Caffeine may be the fuel many of us rely on to get us motivated in the morning, but coffee as a social lubricant – thanks to a machine that refuses to brew unless you make a new friend – could force the shy out of their shells if they feeling thirsty. The Coffee Connector, handiwork of EDB Singapore, not only makes brewing a couple of cups into the spectacle it deserves to be, but will only do so if two people get together at the touchscreen and share some personal information first.
Just like in Starbucks, it first asks for names – they’re later printed onto customized cups. However, it also runs through interests and goals, before kicking off the actual brew.

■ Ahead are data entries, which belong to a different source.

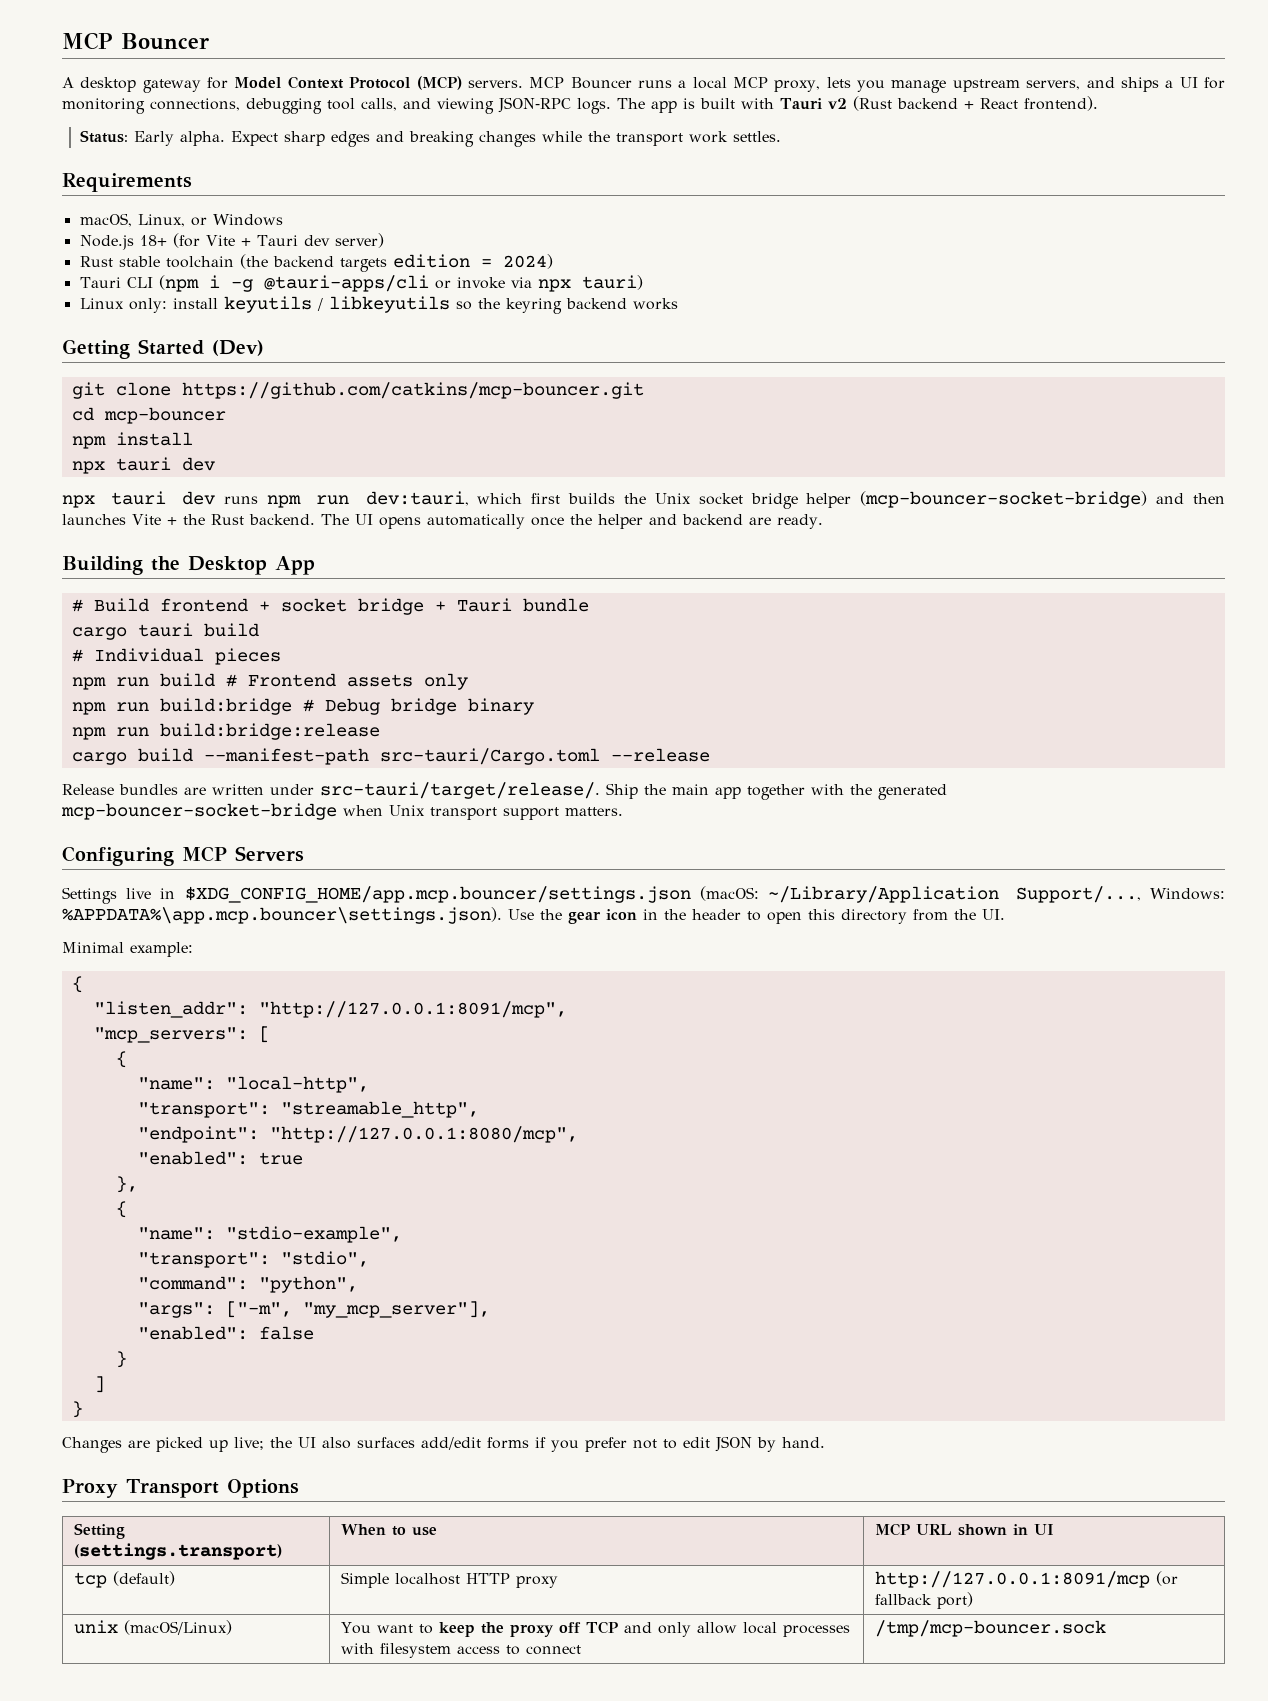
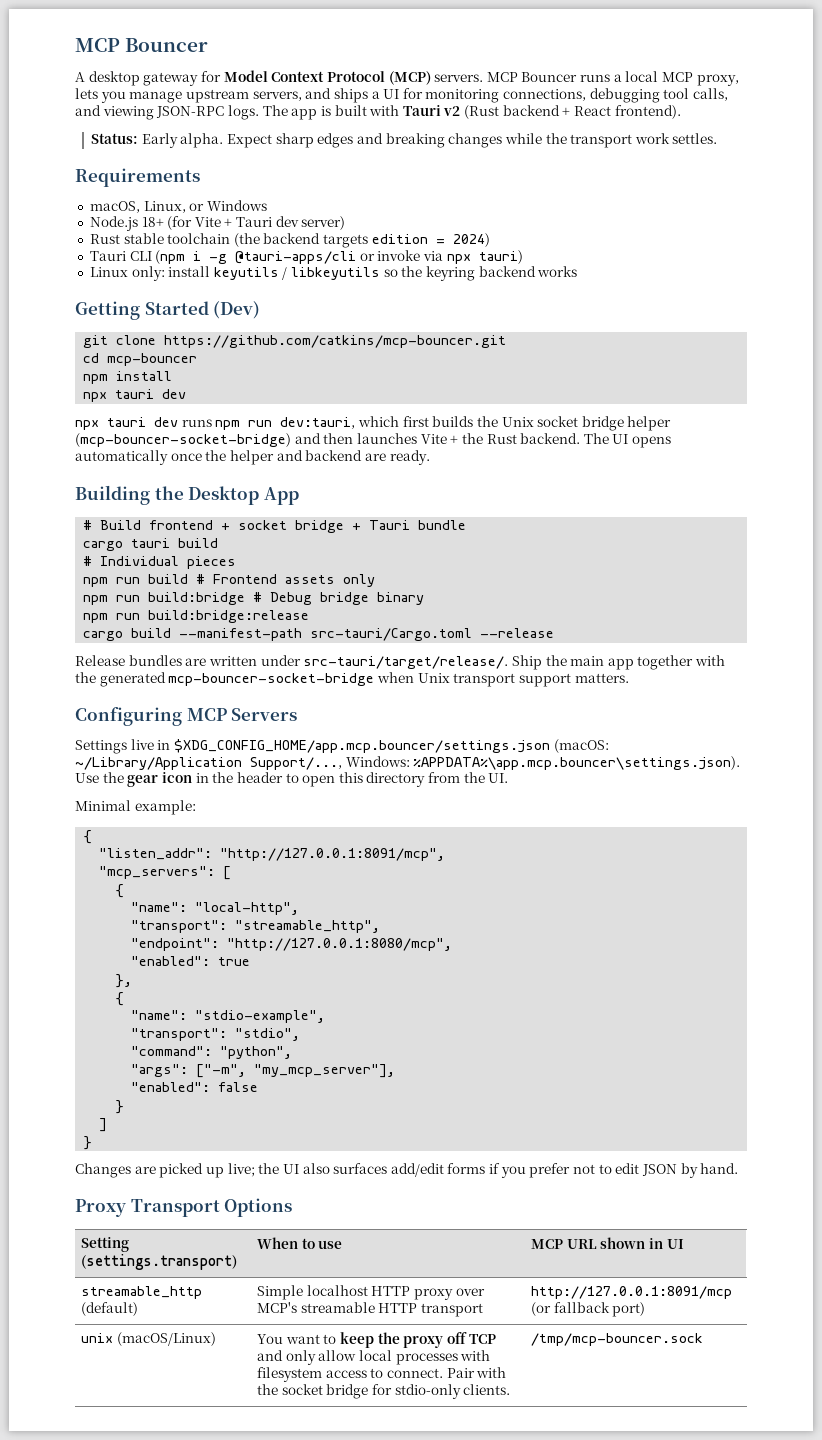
- tcp (default) | Simple localhost HTTP proxy | http://127.0.0.1:8091/mcp (or fallback port)
+ streamable_http (default) | Simple localhost HTTP proxy over MCP's streamable HTTP transport | http://127.0.0.1:8091/mcp (or fallback port)
- unix (macOS/Linux) | You want to keep the proxy off TCP and only allow local processes with filesystem access to connect | /tmp/mcp-bouncer.sock
+ unix (macOS/Linux) | You want to keep the proxy off TCP and only allow local processes with filesystem access to connect. Pair with the socket bridge for stdio-only clients. | /tmp/mcp-bouncer.sock

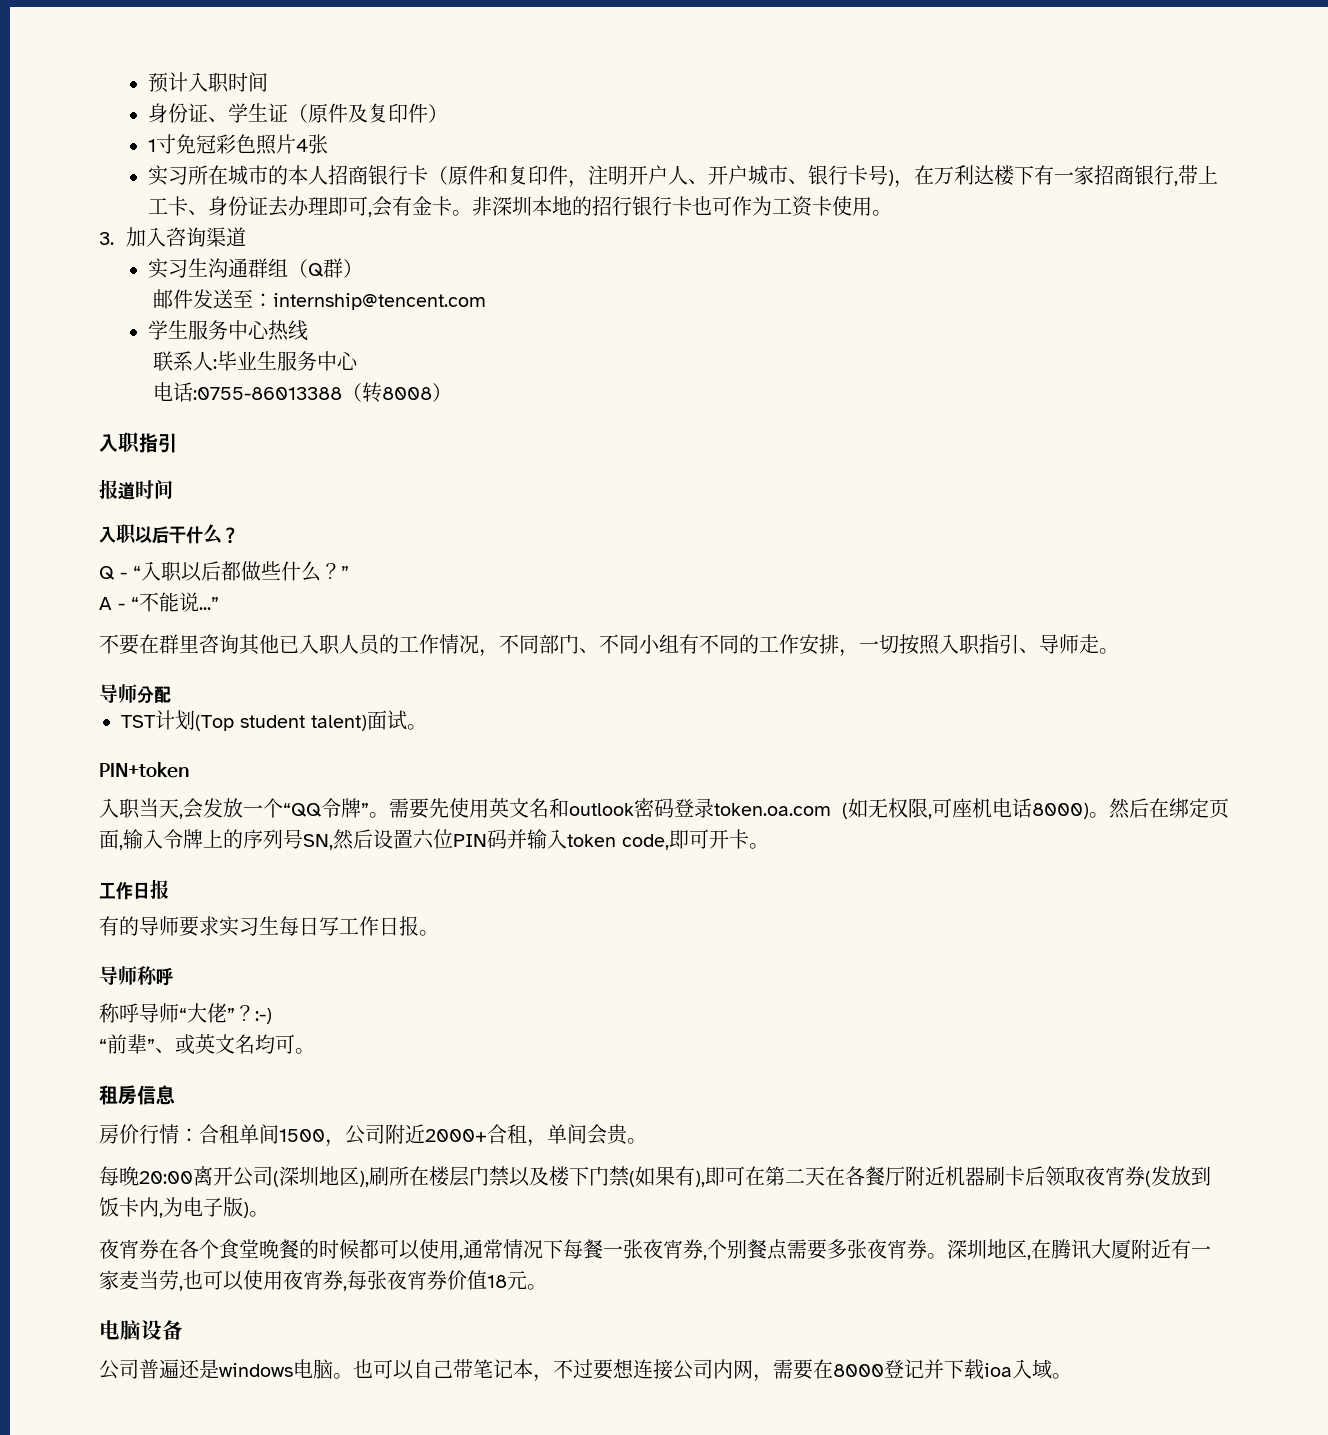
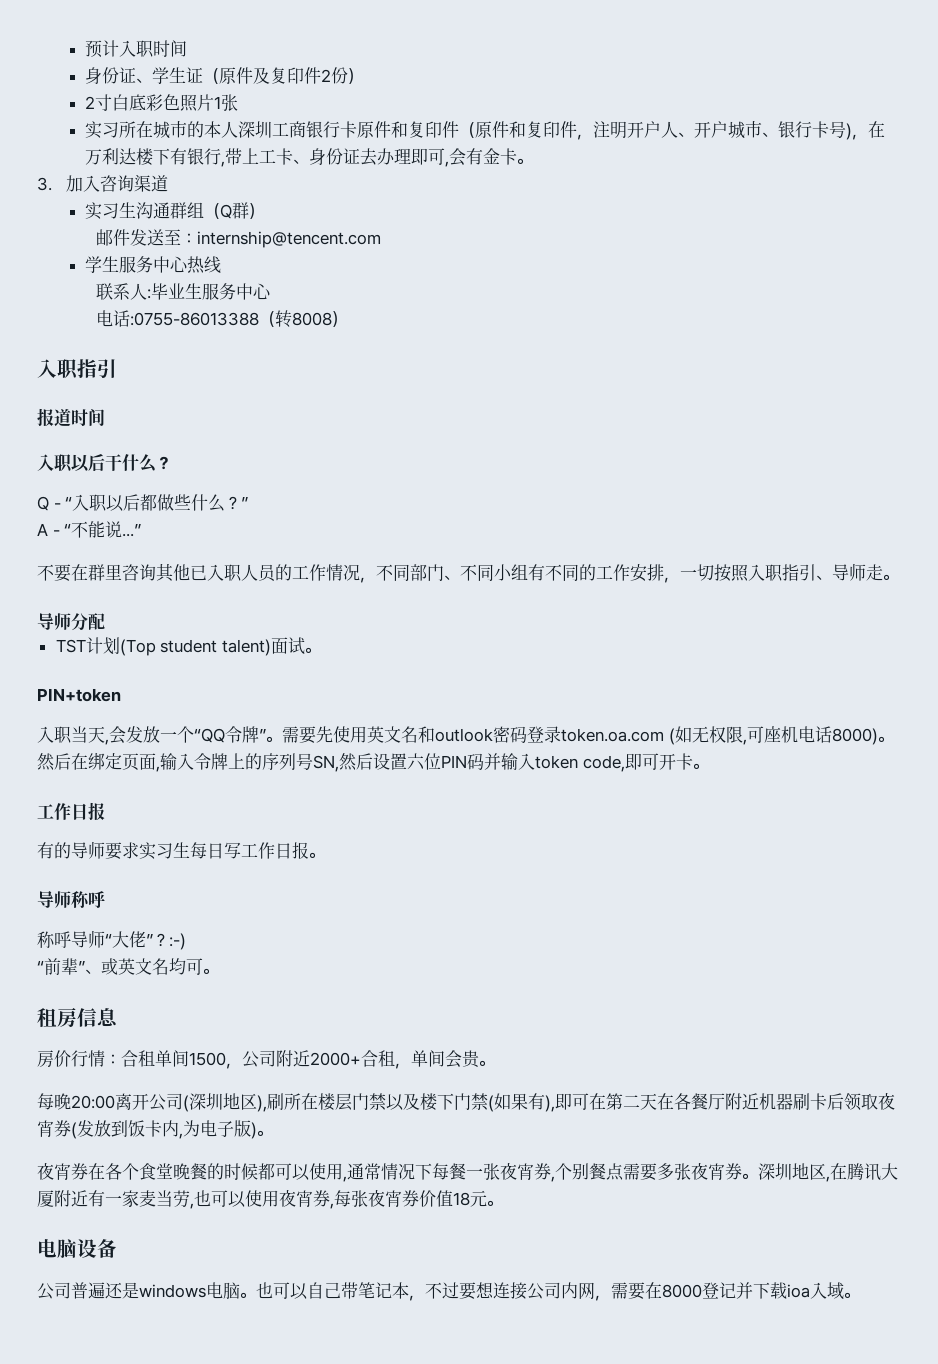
- 身份证、学生证（原件及复印件）
- 1寸免冠彩色照片4张
+ 身份证、学生证（原件及复印件2份）
+ 2寸白底彩色照片1张
- 实习所在城市的本人招商银行卡（原件和复印件，注明开户人、开户城市、银行卡号)，在万利达楼下有一家招商银行,带上工卡、身份证去办理即可,会有金卡。非深圳本地的招行银行卡也可作为工资卡使用。
+ 实习所在城市的本人深圳工商银行卡原件和复印件（原件和复印件，注明开户人、开户城市、银行卡号)，在万利达楼下有银行,带上工卡、身份证去办理即可,会有金卡。

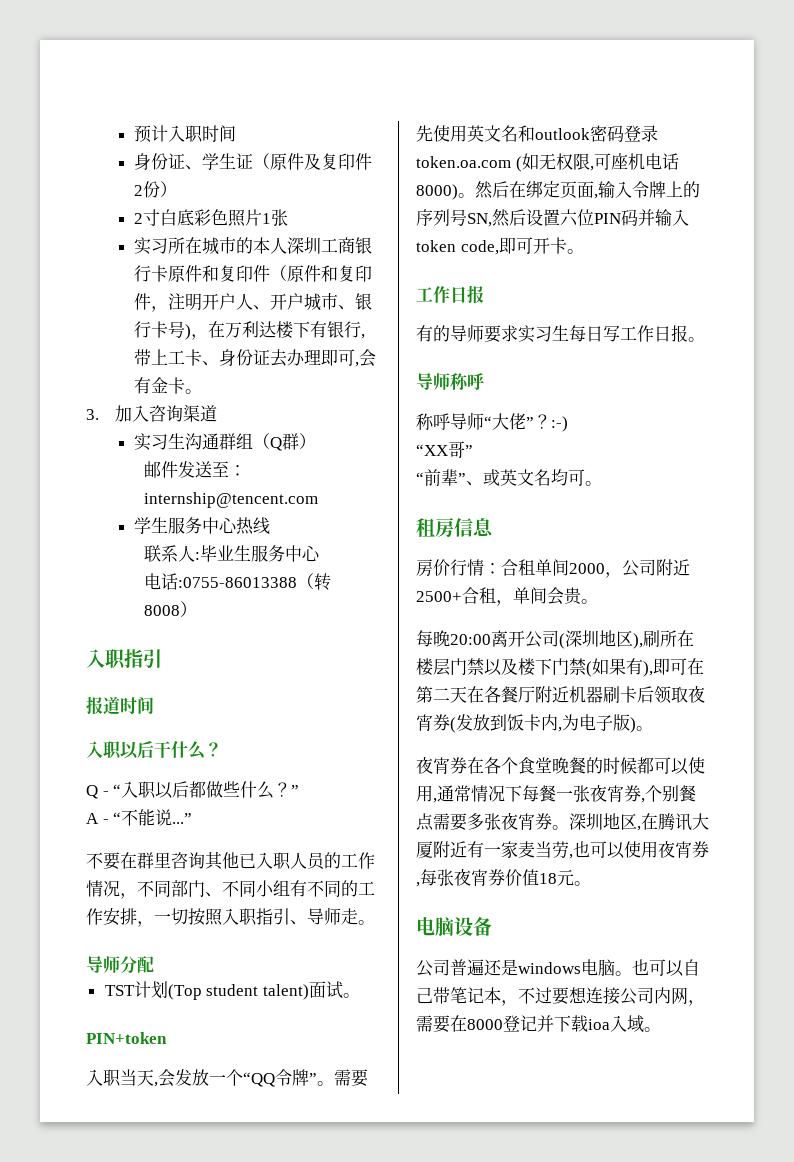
+ “XX哥”
- 房价行情：合租单间1500，公司附近2000+合租，单间会贵。
+ 房价行情：合租单间2000，公司附近2500+合租，单间会贵。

That is probably worth the wait, too, with towers of bean-crunching cogs that feed highlander Coffee’s Supremo Blend through glassware worthy of Frankenstein’s laboratory before it’s served up through twin spouts at the front. Meanwhile, those waiting can presumably swap business cards, start hugging (at least going by EDB’s video, below), or begin a lifelong friendship.
The goal isn’t so much to punish introverts by withholding their favorite drink if they don’t make eye-contact, but to see whether new business connections can be spurred on in non-traditional ways. The Coffee Connector’s first outing was at The Economist Big Rethink Conference in mid-March, where more than 200 pairs tried it out.
It’s not the only attempt to make coffee high-tech we’ve seen recently, though with slightly less open intentions. Keurig confirmed plans to add DRM to its 2.0 coffee pods so as to lock out unofficial suppliers, a move which prompted outrage from existing users.